Alma sniffed. “It’s not natural, all this morbidity, especially at your age.”

“It’s not morbidity, it’s my job. In my field there’s no substitute for firsthand experience. You knew what to expect when you took me in.”

“I knew you was on the side of law and order; I didn’t expect you to experiment in my lodgings with meat and germs and explosives.”

They bickered to such an extent each morning that they might as well have been married. The plump Antiguan landlady (she still thought of Bryant as her tenant) attempted to reform Bryant by tricking him into church attendance, goodwill whist drives and assorted charity events, but he invariably saw through the subterfuge and reminded her that his adherence to paganism precluded any chance of a late conversion.

“Will you be home in time for dinner tonight?” Alma asked, waggling a cake slice between thick brown fingers.

“That depends on the form of culinary witchcraft you’re intending to inflict upon me.”

“I’m baking a mutton pie with sweet potatoes, callaloo and cornbread.”

“If I’m back in time, I’ll join you at supper. I don’t suppose another hour in the oven will adversely affect the texture of your concoctions.”

Alma folded her arms against him. “You’re a very rude man, Mr. Bryant. I don’t know why I put up with you.”

“Because you know the quality of your life would be immeasurably poorer in my absence,” said Bryant, pushing his luck. Still, Alma could hardly disagree. The old detective had always brightened her days with surprises, even if many of them had proven disagreeable. If he appeared with a bunch of daffodils, there was a good chance that a neighbour would call to indignantly demand their return to the front garden from which they had been torn. The thing about Bryant was that he always meant well. She was filled with a patient and loyal adoration for him that defied sense or logic.

“I thought you said the unit was quiet at the moment. Do you have to go in?”

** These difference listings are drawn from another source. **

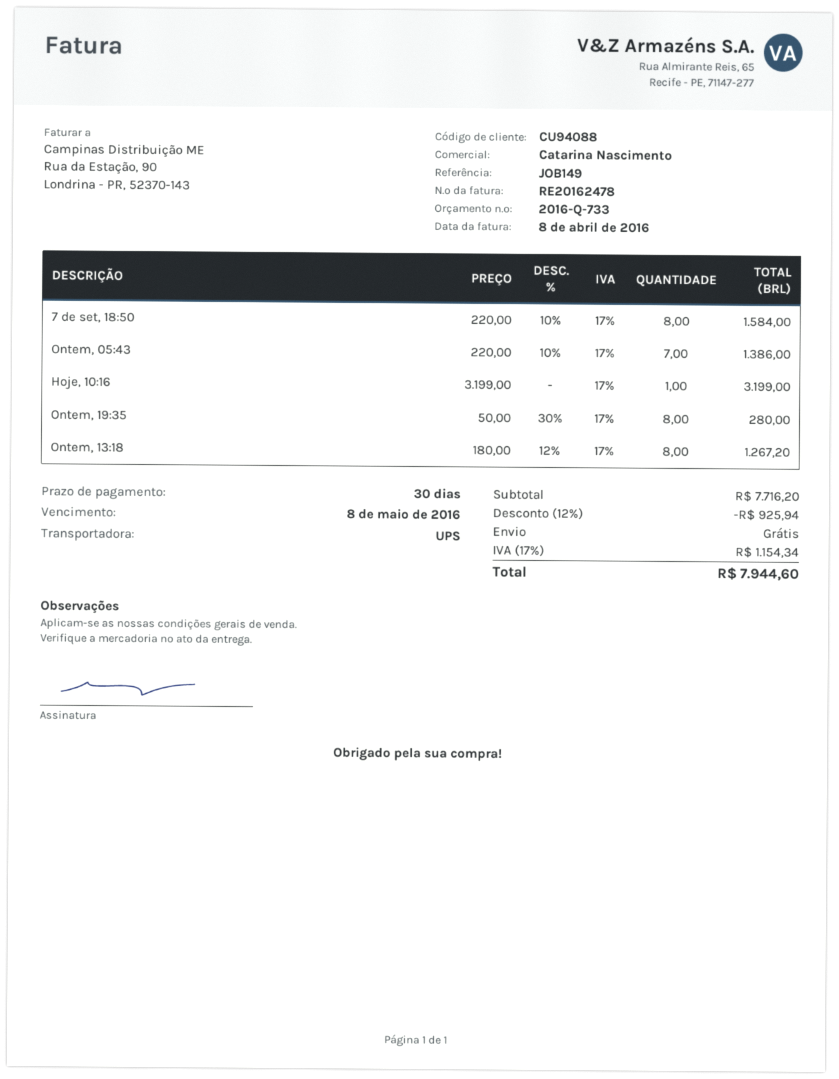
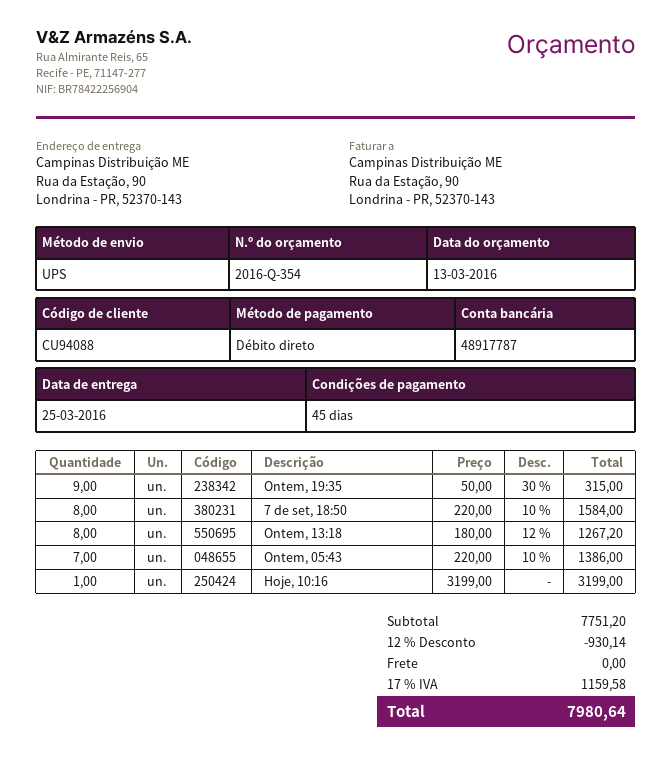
quote number: 2016-Q-733 -> 2016-Q-354
payment terms: 30 days -> 45 days
Ontem, 19:35: 8 x 50.00 - 30% = 280.00 -> 9 x 50.00 - 30% = 315.00
subtotal: 7716.20 -> 7751.20
discount: 12% = 925.94 -> 12% = 930.14
tax: 17% = 1154.34 -> 17% = 1159.58
total: 7944.60 -> 7980.64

“Raymond Land is thinking of holding a retirement party for our medical examiner, and wants me to help him arrange it,” he explained. “It could take a while, as I have to plot out a number of unpleasant practical jokes for the evening’s festivities.” Oswald Finch, the only member of London’s Metropolitan Police Force who was older than Bryant and still gainfully employed, had finally made good his promise to leave the Peculiar Crimes Unit, although why he thought he would be happier in Hastings than in a mortuary mystified Bryant. Everyone assumed that the irascible pathologist was to be replaced by Giles Kershaw, the Eton-educated junior staff member whom Finch had trained to take over unit operations at the Bayham Street Morgue.

Bryant buttoned the shapeless brown cardigan he had worn for the past twenty years, dragged his horribly moth-eaten Harris tweed coat over the top of it and finished the ensemble with a partially unravelled scarf in an odd shade of plasticine-mauve. The February weather had been unseasonably warm, but he was taking no chances. As he left the house, he hoped the week ahead would prove to be a busy one, for although he tired more easily these days, hard work made him feel alive. Retirement was an option only suitable for people who hated their jobs. Arthur loved working with his partner John May, and revelled in the fact that they performed a service no-one else in the city could offer. No-one had their arcane depth of knowledge, or was able to use it in the cause of crime prevention. Across the decades they had continued to close the cases few could understand, let alone solve. The Peculiar Crimes Unit was less of a secret now than it had been, but few really appreciated how it operated, or even what it did. It had been founded in a spirit of invention and experimentation, along with Bletchley Park and the Cabinet War Rooms, and would hopefully survive as long as London remained confounded by impossible crimes.